Complete step by step answer:
According to the problem, we are asked to simplify the given \[\left[ {{\left( -3 \right)}^{4}}\times {{\left( 1-3 \right)}^{2}} \right]\div {{\left( -3 \right)}^{7}}\] and express it in exponential form.
Let us recall BODMAS order of performing operations. We know that BODMAS stands for Bracket, of, Division, Multiplication, Addition, and Subtraction.
So, this tells us that we need to perform operations present in innermost bracket first.
 $ \Rightarrow \left[ {{\left( -3 \right)}^{4}}\times {{\left( 1-3 \right)}^{2}} \right]\div {{\left( -3 \right)}^{7}}=\left[ {{\left( -3 \right)}^{4}}\times {{\left( -2 \right)}^{2}} \right]\div {{\left( -3 \right)}^{7}} $ .
Now, let us remove brackets (or parenthesis) to perform division operations.
\[\Rightarrow \left[ {{\left( -3 \right)}^{4}}\times {{\left( 1-3 \right)}^{2}} \right]\div {{\left( -3 \right)}^{7}}=\dfrac{{{\left( -3 \right)}^{4}}\times {{\left( -2 \right)}^{2}}}{{{\left( -3 \right)}^{7}}}\].
From the law of exponents, we know that $ \dfrac{{{a}^{m}}}{{{a}^{n}}}=\dfrac{1}{{{a}^{n-m}}} $ if $ \left( n > m \right) $ .
\[\Rightarrow \left[ {{\left( -3 \right)}^{4}}\times {{\left( 1-3 \right)}^{2}} \right]\div {{\left( -3 \right)}^{7}}=\dfrac{{{\left( -2 \right)}^{2}}}{{{\left( -3 \right)}^{7-4}}}\].
\[\Rightarrow \left[ {{\left( -3 \right)}^{4}}\times {{\left( 1-3 \right)}^{2}} \right]\div {{\left( -3 \right)}^{7}}=\dfrac{{{\left( -2 \right)}^{2}}}{{{\left( -3 \right)}^{3}}}\].
We know that $ {{\left( -a \right)}^{m}}={{\left( a \right)}^{m}} $ , if the value of m is even.

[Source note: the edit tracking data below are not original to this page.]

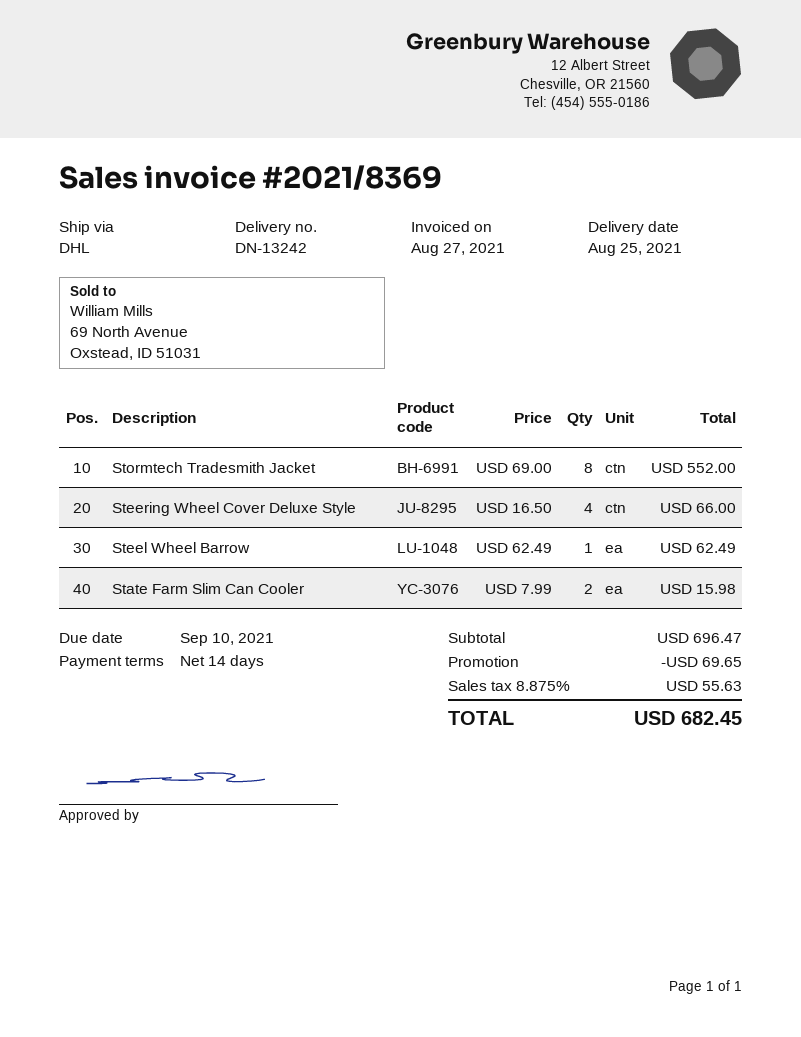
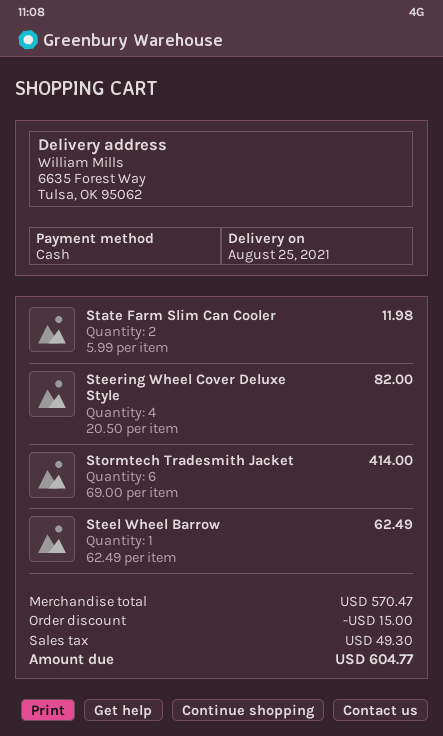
Stormtech Tradesmith Jacket: 8 x 69.00 = 552.00 -> 6 x 69.00 = 414.00
Steering Wheel Cover Deluxe Style: 4 x 16.50 = 66.00 -> 4 x 20.50 = 82.00
State Farm Slim Can Cooler: 2 x 7.99 = 15.98 -> 2 x 5.99 = 11.98
subtotal: 696.47 -> 570.47
discount: 69.65 -> 15.00
tax: 55.63 -> 49.30
total: 682.45 -> 604.77

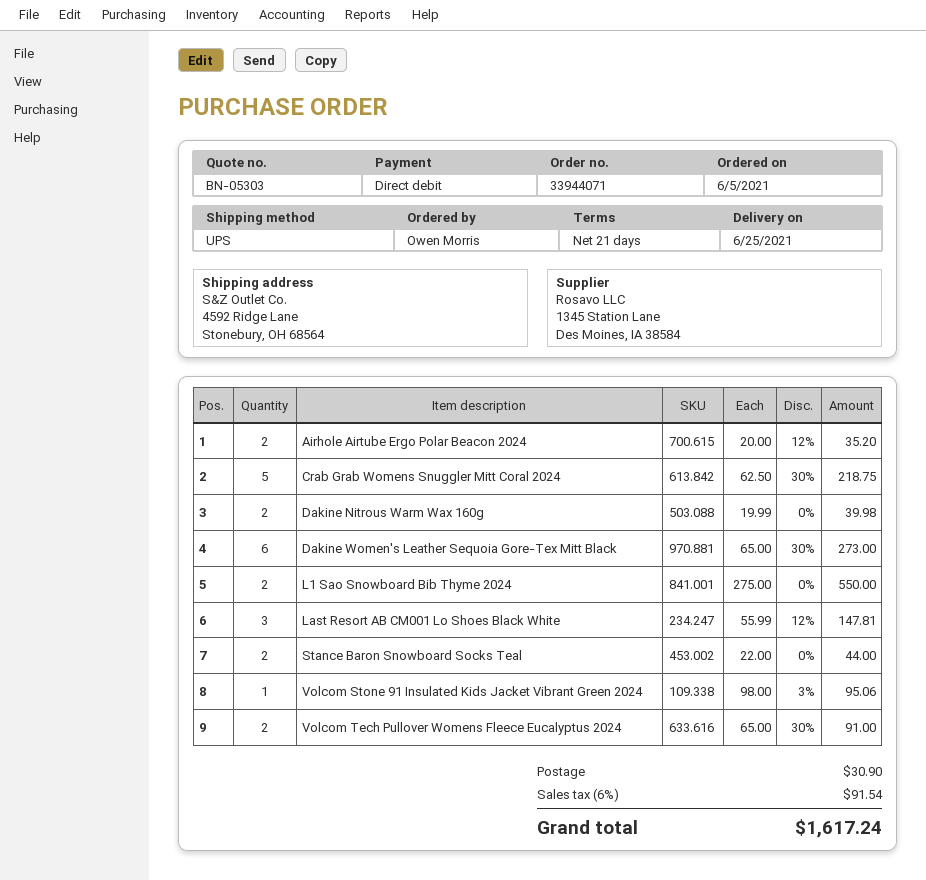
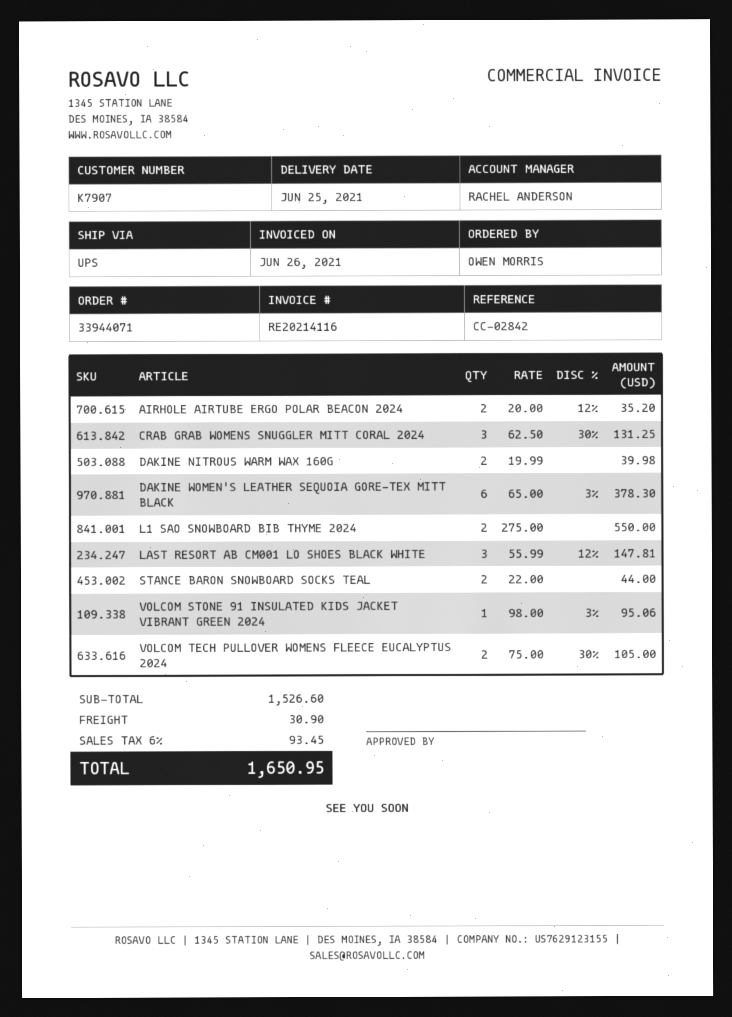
Crab Grab Womens Snuggler Mitt Coral 2024: 5 x 62.50 - 30% = 218.75 -> 3 x 62.50 - 30% = 131.25
Dakine Women's Leather Sequoia Gore-Tex Mitt Black: 6 x 65.00 - 30% = 273.00 -> 6 x 65.00 - 3% = 378.30
Volcom Tech Pullover Womens Fleece Eucalyptus 2024: 2 x 65.00 - 30% = 91.00 -> 2 x 75.00 - 30% = 105.00
tax: 6% = 91.54 -> 6% = 93.45
total: 1617.24 -> 1650.95

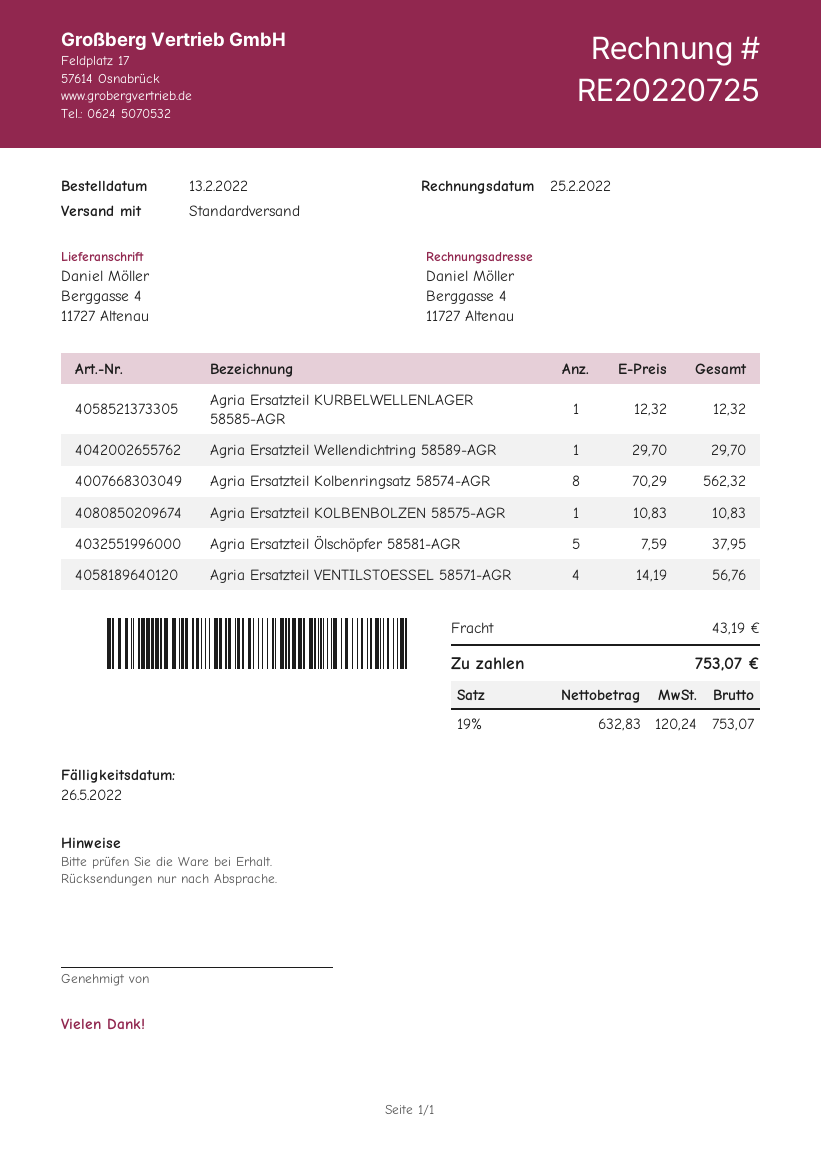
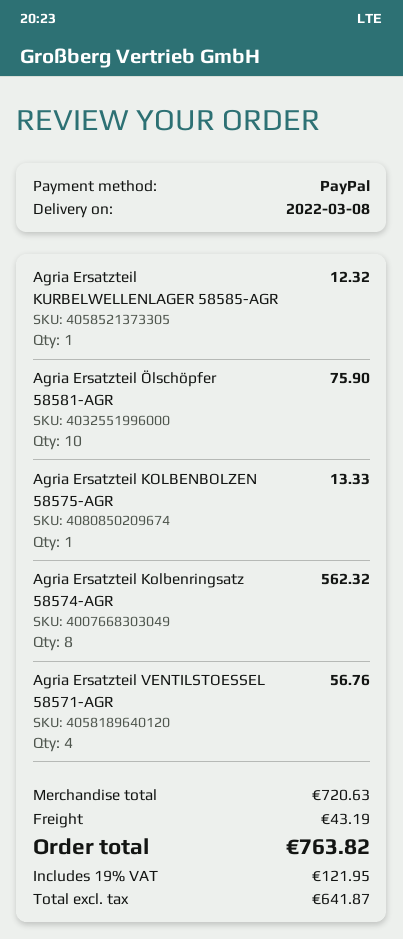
Agria Ersatzteil Wellendichtring 58589-AGR: 1 for 29.70 -> none
Agria Ersatzteil KOLBENBOLZEN 58575-AGR: 1 for 10.83 -> 1 for 13.33
Agria Ersatzteil Ölschöpfer 58581-AGR: 5 for 37.95 -> 10 for 75.90
net: 632.83 -> 641.87
tax: 19% = 120.24 -> 19% = 121.95
total: 753.07 -> 763.82

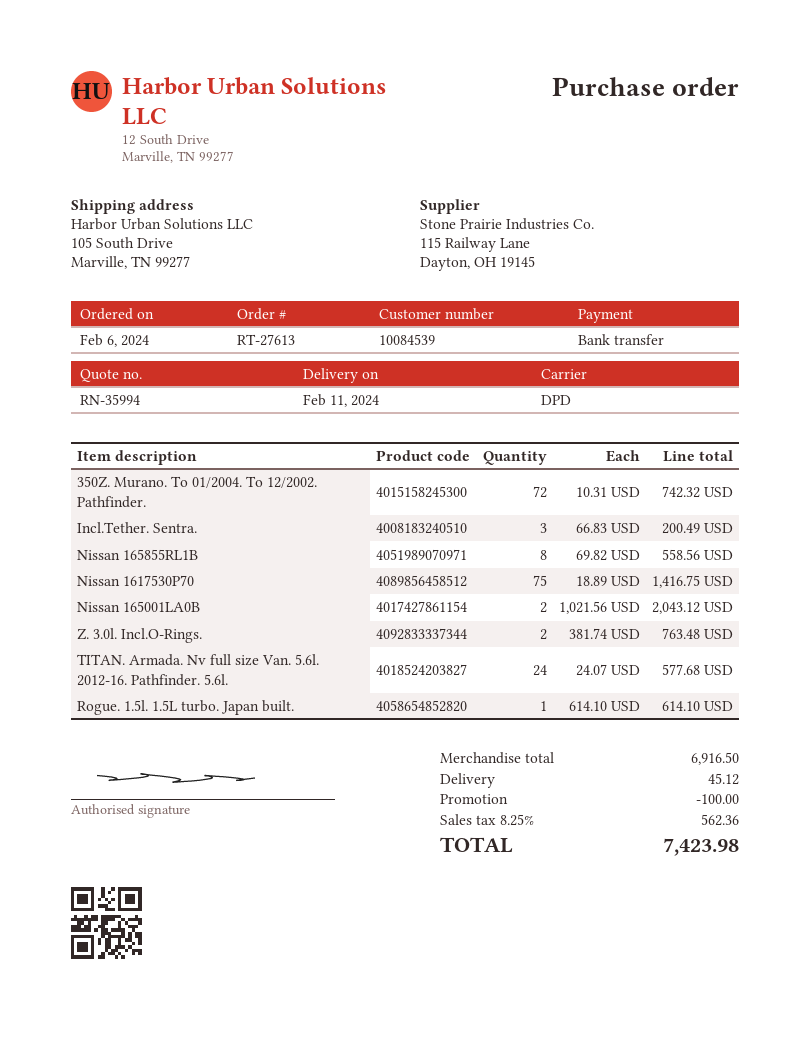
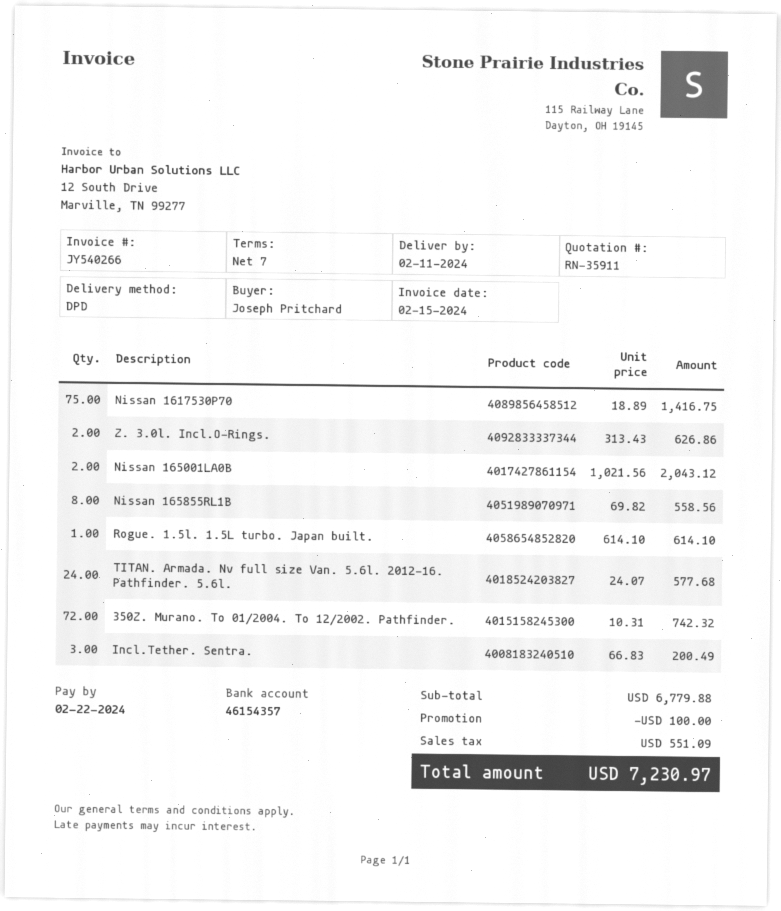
quote number: RN-35994 -> RN-35911
Z. 3.0l. Incl.O-Rings.: 2 x 381.74 = 763.48 -> 2 x 313.43 = 626.86
subtotal: 6916.50 -> 6779.88
shipping: 45.12 -> none
tax: 562.36 -> 551.09
total: 7423.98 -> 7230.97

\[\Rightarrow \left[ {{\left( -3 \right)}^{4}}\times {{\left( 1-3 \right)}^{2}} \right]\div {{\left( -3 \right)}^{7}}=\dfrac{{{\left( 2 \right)}^{2}}}{{{\left( -3 \right)}^{3}}}\].
So, we have found the result of \[\left[ {{\left( -3 \right)}^{4}}\times {{\left( 1-3 \right)}^{2}} \right]\div {{\left( -3 \right)}^{7}}\] in exponential form as \[\dfrac{{{\left( 2 \right)}^{2}}}{{{\left( -3 \right)}^{3}}}\].
 $ \therefore $ The simplified exponential form of \[\left[ {{\left( -3 \right)}^{4}}\times {{\left( 1-3 \right)}^{2}} \right]\div {{\left( -3 \right)}^{7}}\] is \[\dfrac{{{\left( 2 \right)}^{2}}}{{{\left( -3 \right)}^{3}}}\].

Note:
 We should not express the obtained answer as $ \dfrac{-4}{27} $ which is not the exponential form, this should be kept in mind while solving this problem. Whenever we get the problem to express in exponential form, we should try to make use of the law of exponents. We should not confuse sign convention while solving this type of problem. Similarly, we can expect problems to express the result in logarithmic form.